For instance, take a last-minute booking for a hotel break. The first time a hotel brand might be alerted to this is from a search or visit to their site. However, underlying the booking is a consumer need that is identifiable (such as the desire to attend a nearby concert or exhibition) and the machine can identify such triggers and use them to include individual anonymous consumers into a “consideration” set.

Machine learning can understand the relevance of the brand to each person

At this stage, machine learning can now consider the entire observed population and map it against buckets of intent from “high” to “low” for an individual brand. This shows how likely each user is to buy from your brand in the next 30 days relative to the average.

Crucially, though, people move between the buckets in real time. So, in aggregate, people will move up into higher buckets as display new interests but also move down as interests wane. This is the aggregate picture that the machine sees for the purposes of delivery. At this point, the machine doesn’t care about causation (why the user is doing something), just correlation (the fact that statistically they are more interested and therefore the advertising is more relevant to them).

In this way, machine learning allows brands to create a responsive, personalized ad delivery strategy for literally thousands of individual customers simultaneously and in real time.

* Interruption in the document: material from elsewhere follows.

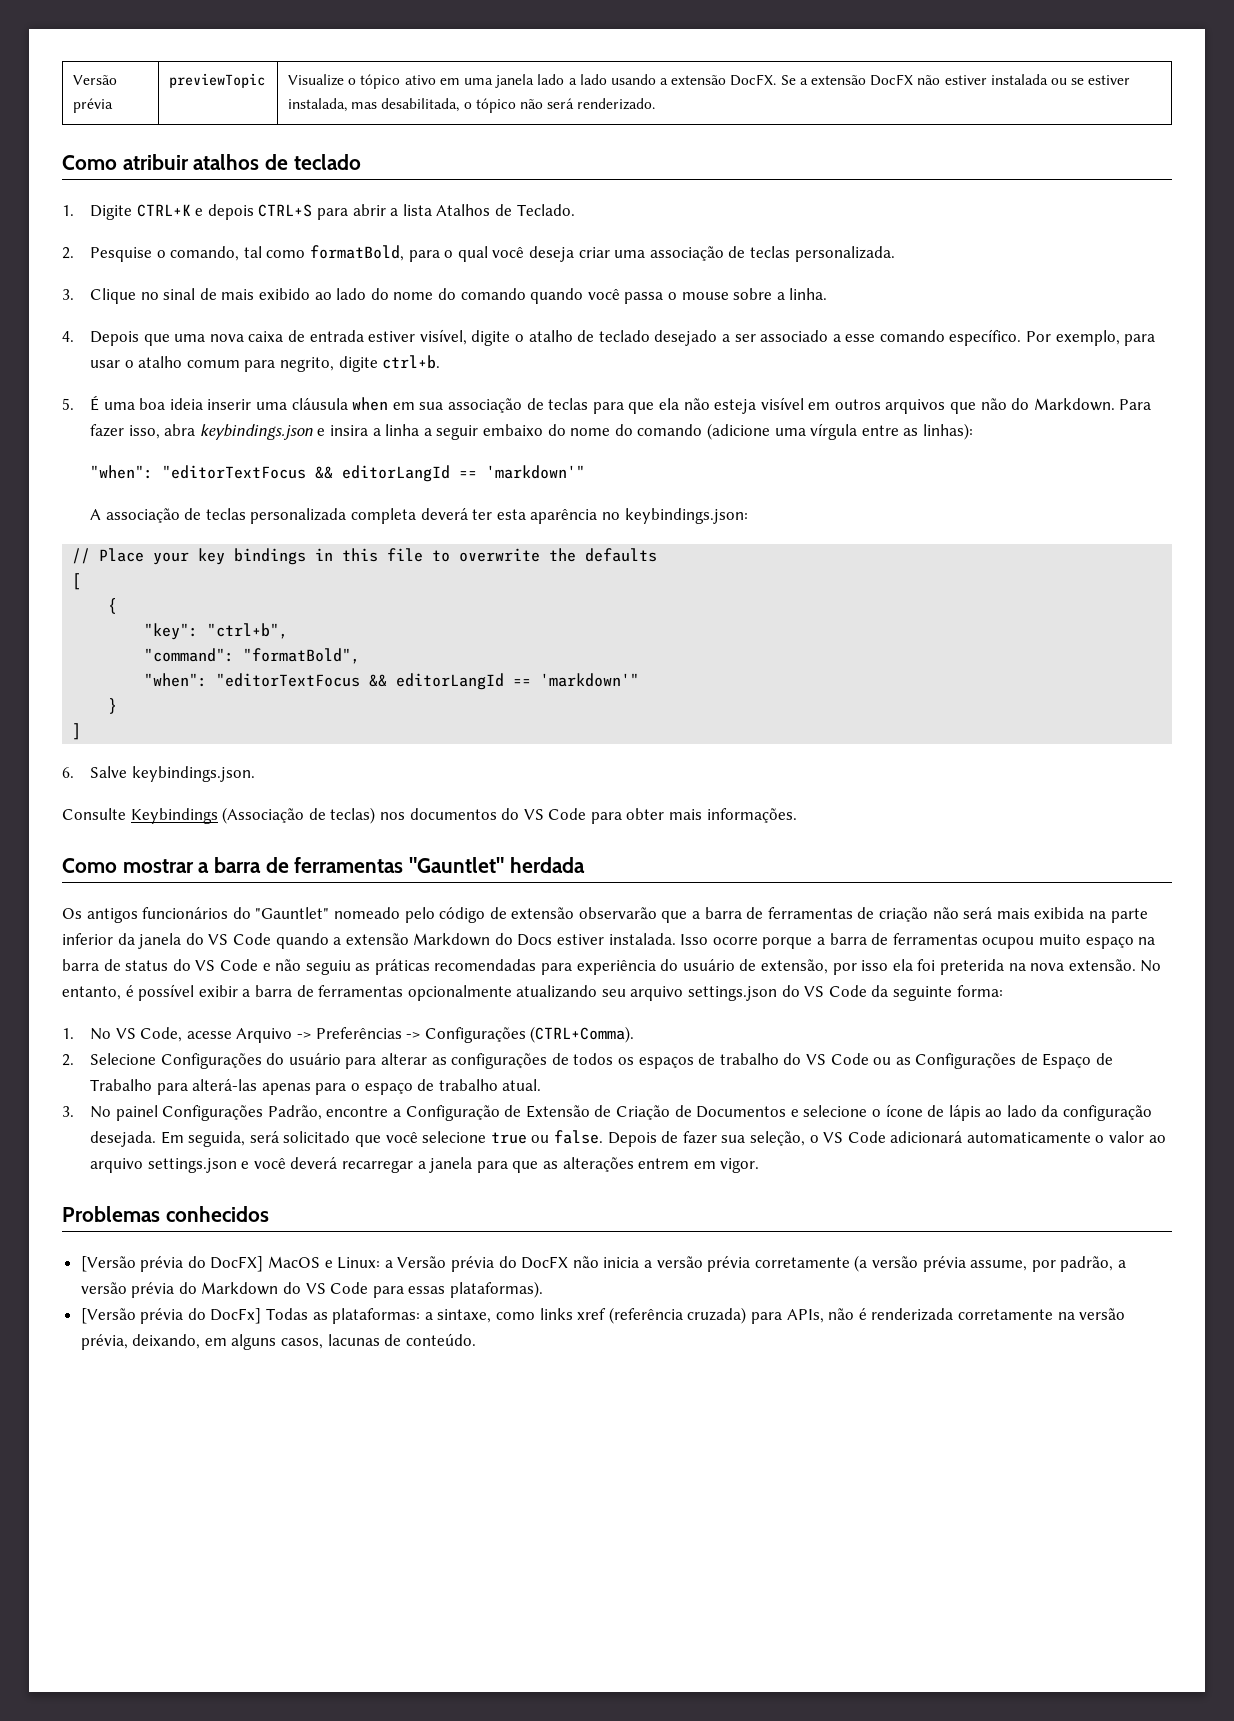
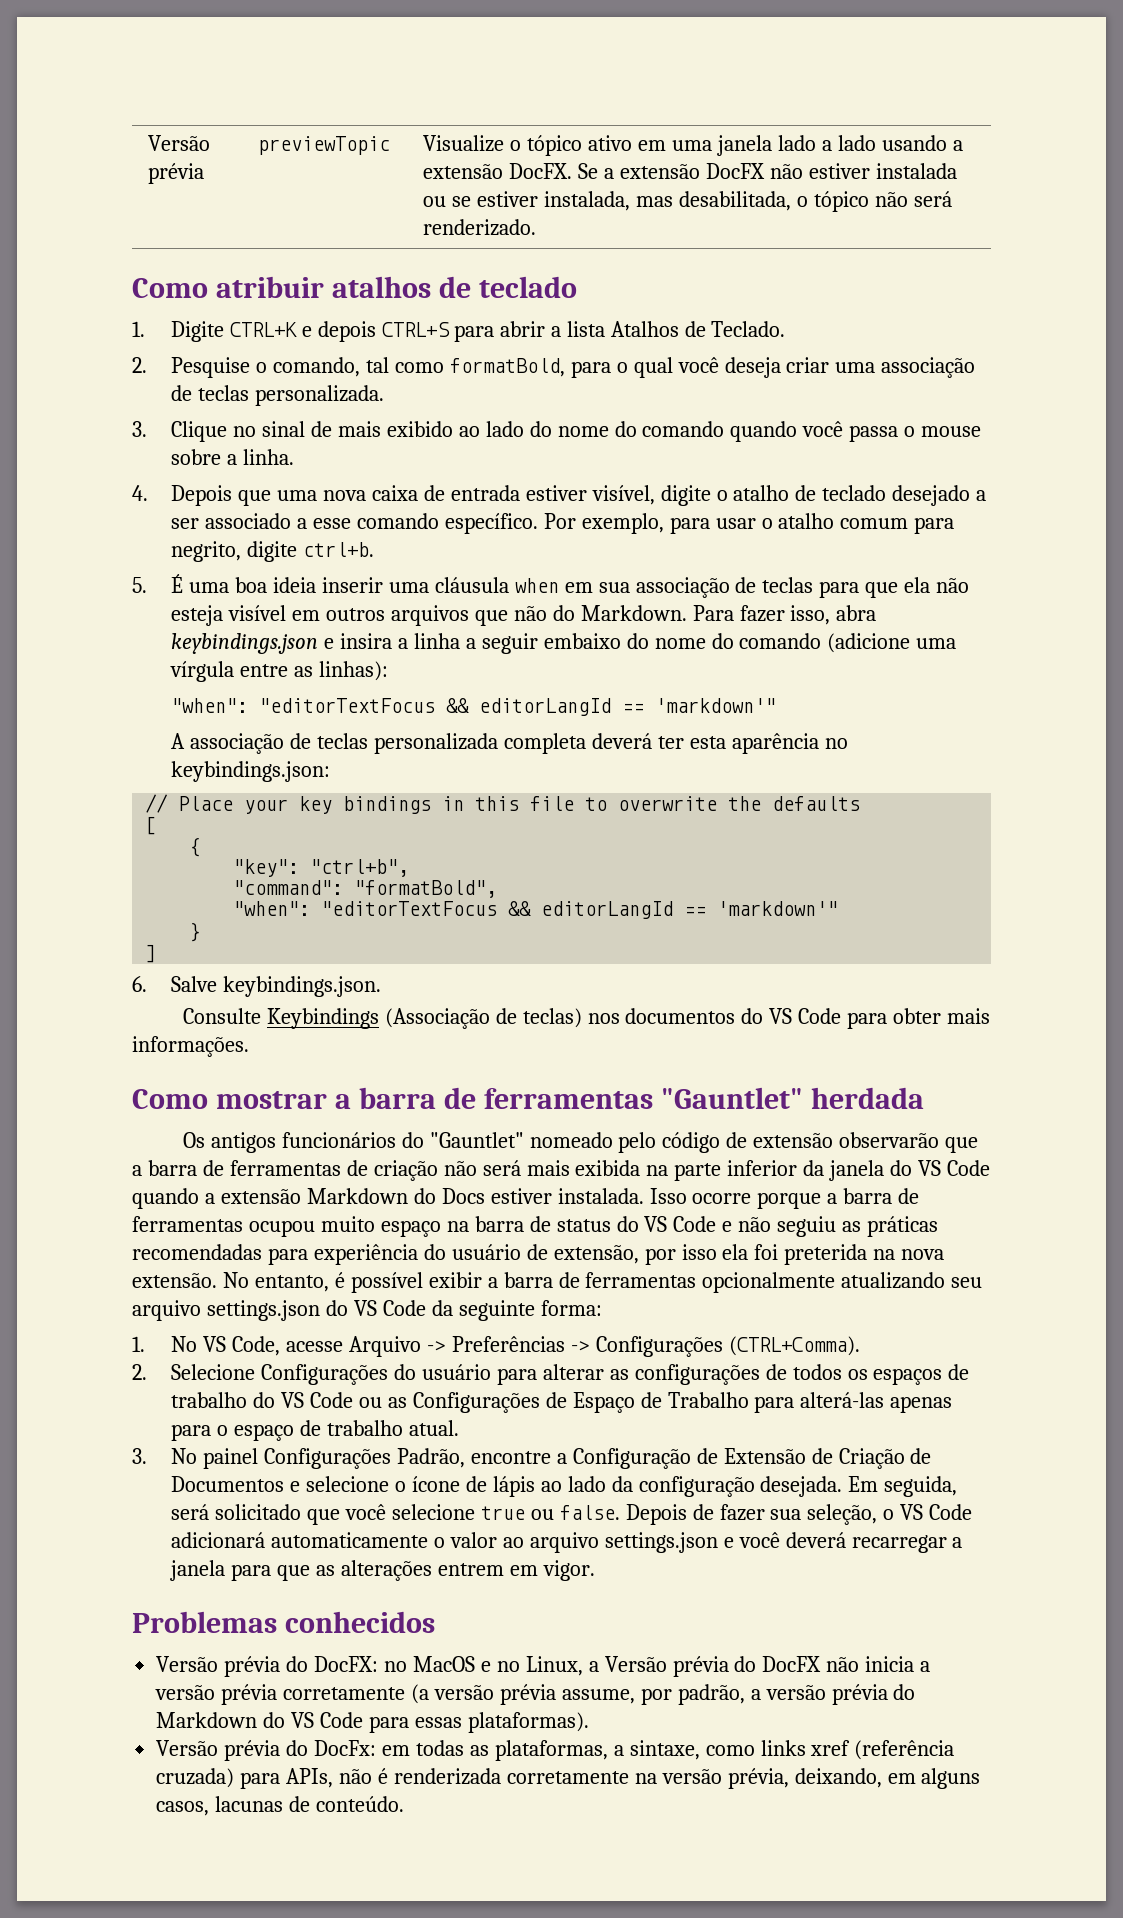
- [Versão prévia do DocFX] MacOS e Linux: a Versão prévia do DocFX não inicia a versão prévia corretamente (a versão prévia assume, por padrão, a versão prévia do Markdown do VS Code para essas plataformas).
+ Versão prévia do DocFX: no MacOS e no Linux, a Versão prévia do DocFX não inicia a versão prévia corretamente (a versão prévia assume, por padrão, a versão prévia do Markdown do VS Code para essas plataformas).
- [Versão prévia do DocFx] Todas as plataformas: a sintaxe, como links xref (referência cruzada) para APIs, não é renderizada corretamente na versão prévia, deixando, em alguns casos, lacunas de conteúdo.
+ Versão prévia do DocFx: em todas as plataformas, a sintaxe, como links xref (referência cruzada) para APIs, não é renderizada corretamente na versão prévia, deixando, em alguns casos, lacunas de conteúdo.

Machine learning can automatically deliver against the brand audience

By delivering at a higher frequency to your most likely prospects, you ensure that your brand’s message is prominent as the customer reaches the critical decision point and not the message of your competitors. Where these audiences are scarce, the machine will look for lower lift audiences to stay on pace and on budget. Thus, the campaign is exposed to a broader reach with lower lift to consumers with some potential to make a purchase in the future. This, of course, is the object of most branding campaigns in the first place, so that fact that machine learning can provide this automatically means that the writing is on the wall for manual planning and optimization teams.

Working through the stages outlined above, therefore, is the automated equivalent of the traditional ad campaign planning process, but with results that are faster and more cost-efficient, as well as insights that are far deeper, more complex and potential far more commercially valuable than anything human planners could ever produce.

If you are a client of a media planning and buying agencies, it’s time to challenge your agencies and vendors to embrace the benefits of machine learning, deliver on the promise of programmatic and automation, and free up their human resource to concentrate on customer experience and strategic data management.